Context Bench

Benchmark measuring how accurately MCP servers provide context to coding agents

Context Bench measures how effectively different MCP servers help AI agents understand and implement complex AI framework workflows. It focuses on oneshot scenario where a single MCP tool call provides documentation context for coding agents.

What This Benchmarks

Question: Which MCP server provides the most effective context when implementing modern AI frameworks?

Task: AI framework integration (Autogen, LangGraph, OpenAI Agents, Agno, OpenRouter)
MCP Servers Tested:
- NIA: Hybrid package search with documentation fallback
- Context7: Library-specific documentation retrieval
- Deepcon: Deep context understanding across codebases
- Exa: Semantic web search and code discovery

How the Benchmark Works

Overview

Context Bench evaluates whether MCP servers provide sufficient context for implementing complex AI framework workflows. Unlike traditional benchmarks that test code execution, this benchmark measures documentation completeness - the quality and sufficiency of context provided by MCP servers.

Scenario Design

Each scenario is carefully designed to be realistic and challenging

Complex Queries: Scenarios require information scattered across multiple documentation pages, simulating real-world development tasks where developers need to synthesize knowledge from various sources (e.g., combining streaming, tool calling, and error handling in a single implementation).
Oracle Code Creation: For each scenario query, we create oracle implementation code based on the official documentation referenced in the scenario's sources field.
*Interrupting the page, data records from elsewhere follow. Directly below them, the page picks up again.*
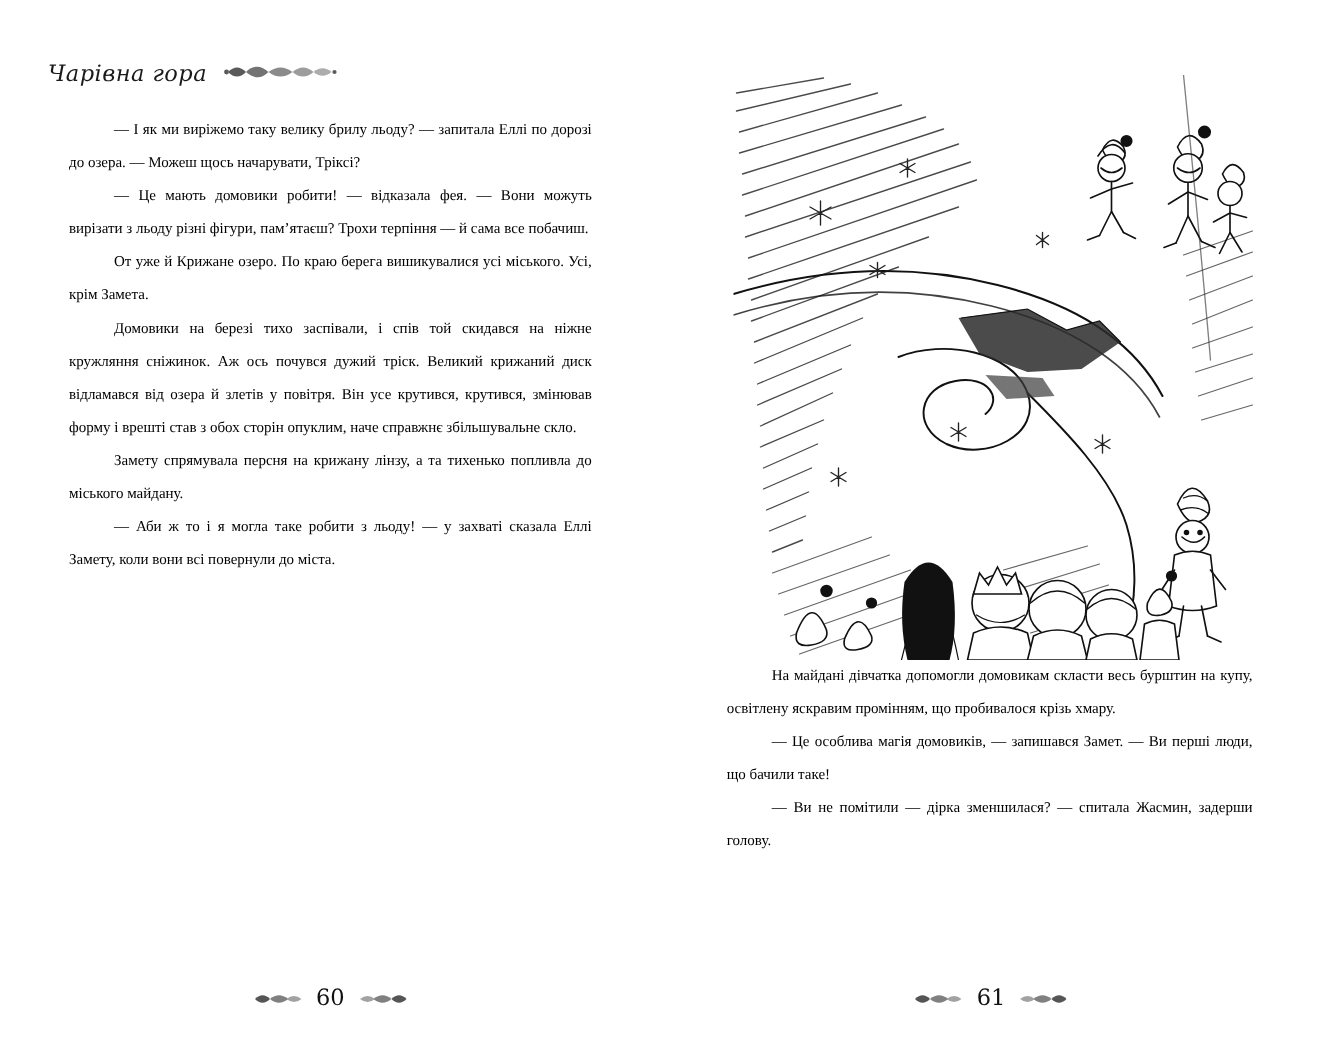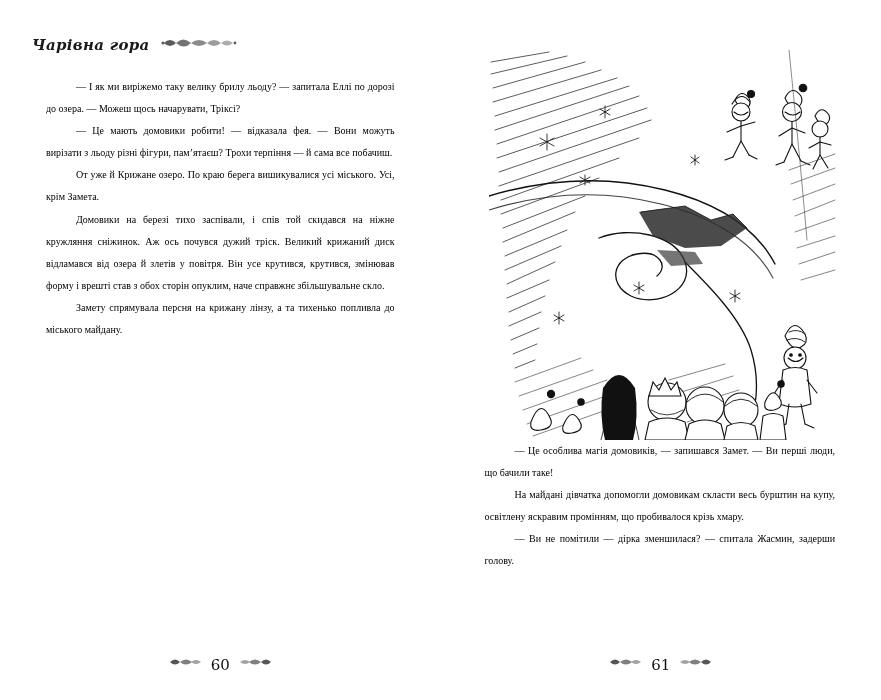"Чарівна гора" .running-head { align-items: flex-start -> center; font-weight: bold -> none }
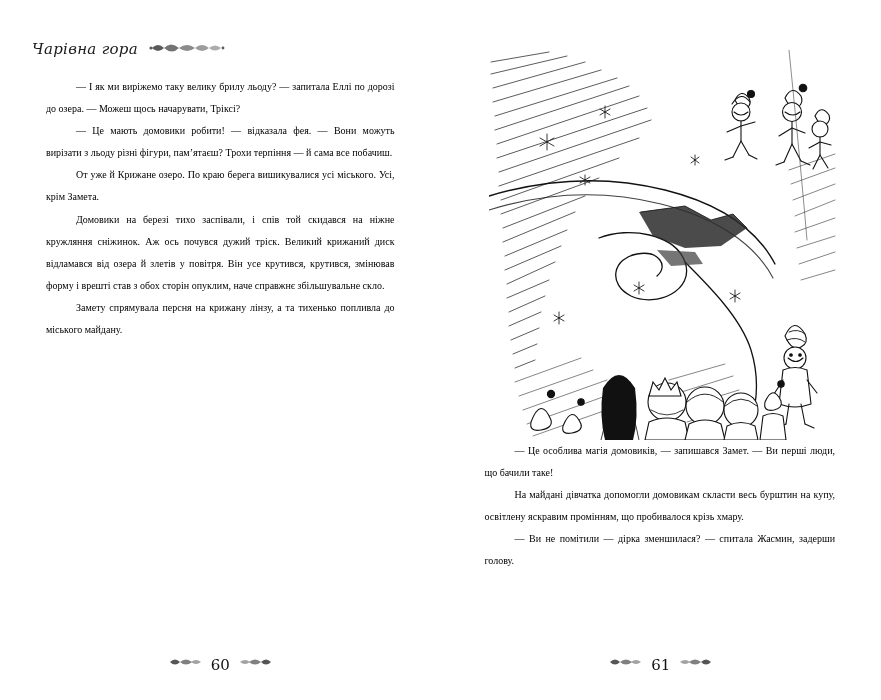"— Аби ж то і" p { html: none -> <p>— Аби ж то і я могла таке робити з льоду! — у захваті сказала Еллі Замету, коли вони всі повернули до міста.</p> }
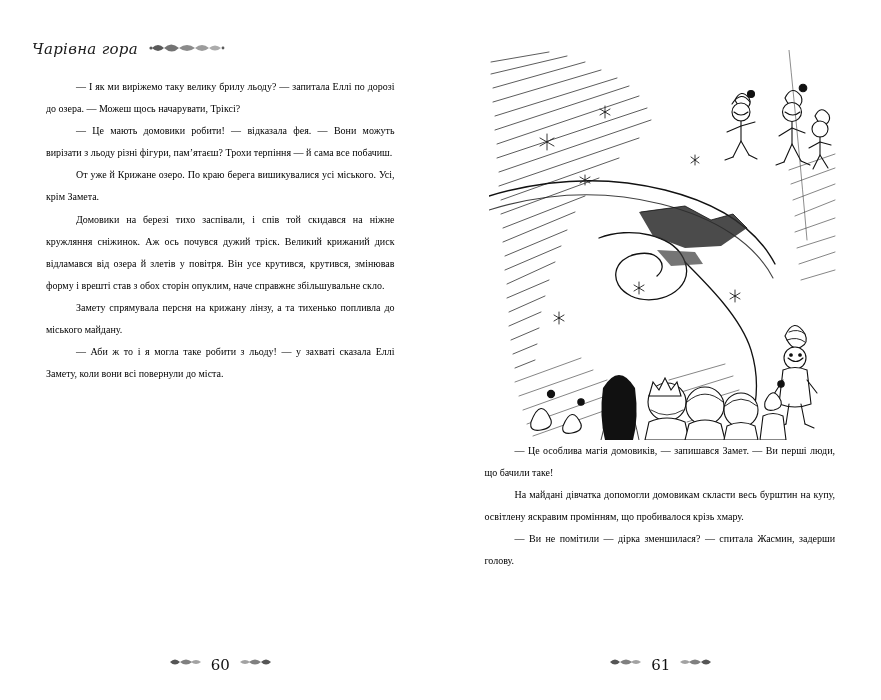"— Це особлива магія домовиків," p { order: before "На майдані дівчатка допомогли домовикам" -> after "На майдані дівчатка допомогли домовикам" }
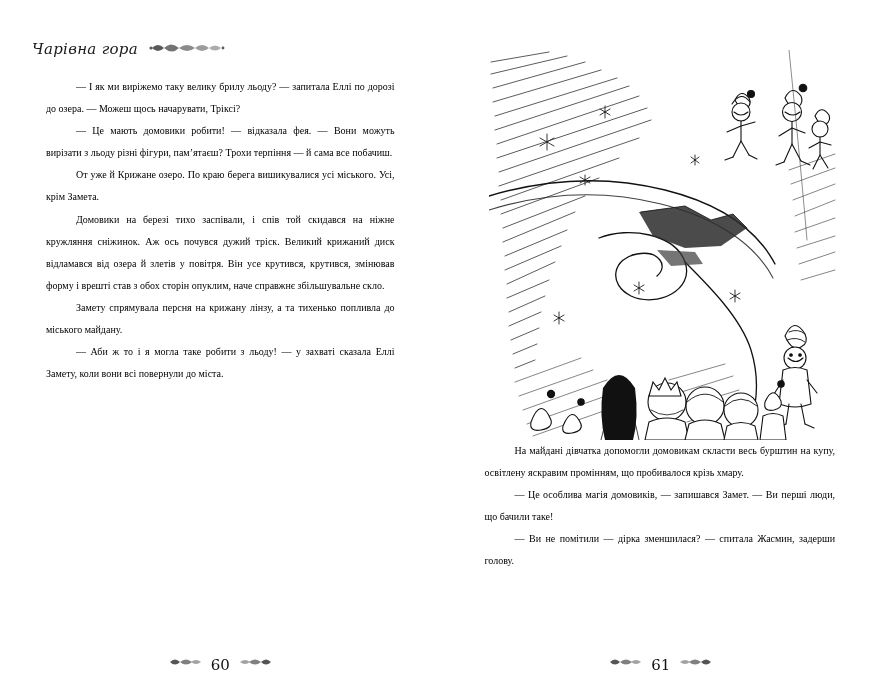"60" .folio { align-items: flex-start -> flex-end }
This oracle code represents a typical, working example of how to implement the requested functionality using the framework's recommended patterns and best practices.
Realistic Requirements: Queries specify concrete tasks (e.g., "build a multi-agent system with team termination conditions") rather than simple API lookups, testing whether MCP servers can provide comprehensive context for multi-faceted implementations.

The goal is to test whether MCP servers can retrieve and present documentation that enables developers to implement complex, multi-component features - not just look up individual API signatures.

Benchmark Process

┌─────────────────────────────────────────────────────────────────┐
│ Step 1: Query MCP Server (Oneshot Mode)                        │
│ • Send scenario query to MCP server                            │
│ • MCP server returns documentation/code examples               │
│ • Single tool call per scenario                                │
└─────────────────────────────────────────────────────────────────┘
                              ↓
┌─────────────────────────────────────────────────────────────────┐
│ Step 2: Multi-Model Evaluation                                 │
│ • 3 LLMs evaluate in parallel:                                 │
│   - GPT-5 (OpenAI)                                             │
│   - Grok-4 (xAI)                                               │
│   - Deepseek-v3.2 (Deepseek)                                   │
│ • Each model compares MCP context against oracle code          │
└─────────────────────────────────────────────────────────────────┘
                              ↓
┌─────────────────────────────────────────────────────────────────┐
│ Step 3: Scoring Criteria                                       │
│ • Completeness (Boolean): Can all requirements be inferred?    │
│   - API names, parameter types, return values                  │
│   - Usage patterns, error handling                             │
│ • Relevance (Boolean): Does context address the task?          │
│ • Overall Score (1-5): Quality assessment                      │
│ • Confidence (high/medium/low): Evaluator certainty            │
└─────────────────────────────────────────────────────────────────┘
                              ↓
┌─────────────────────────────────────────────────────────────────┐
│ Step 4: Majority Vote Decision                                 │
│ • Completeness: 2/3 models must agree = PASS                   │
│ • Relevance: 2/3 models must agree = PASS                      │
│ • Final Verdict: BOTH must pass for scenario to pass           │
└─────────────────────────────────────────────────────────────────┘

Evaluation Philosophy

What We Evaluate:

✅ Does the MCP context contain enough information to implement the oracle code?
✅ Can API signatures, parameters, and return types be inferred from examples?
✅ Are usage patterns demonstrated clearly?
✅ Does documentation cover all user requirements?

What We Don't Evaluate:

❌ Whether implementation matches oracle exactly (functional equivalence is OK)
❌ Code quality or style
❌ Performance or efficiency

Benchmark Results

Accuracy by MCP Server

Multi-model evaluation (GPT-5, Grok-4, Deepseek-v3.2) across 20 AI framework integration scenarios

MCP Server	Scenarios Passed
Deepcon	18
Context7	13
NIA	11
Exa	5
Baseline (Claude Sonnet 4.5)	0

Key Finding: Deepcon provides the most effective documentation context for AI framework integration tasks, with 90% success rate.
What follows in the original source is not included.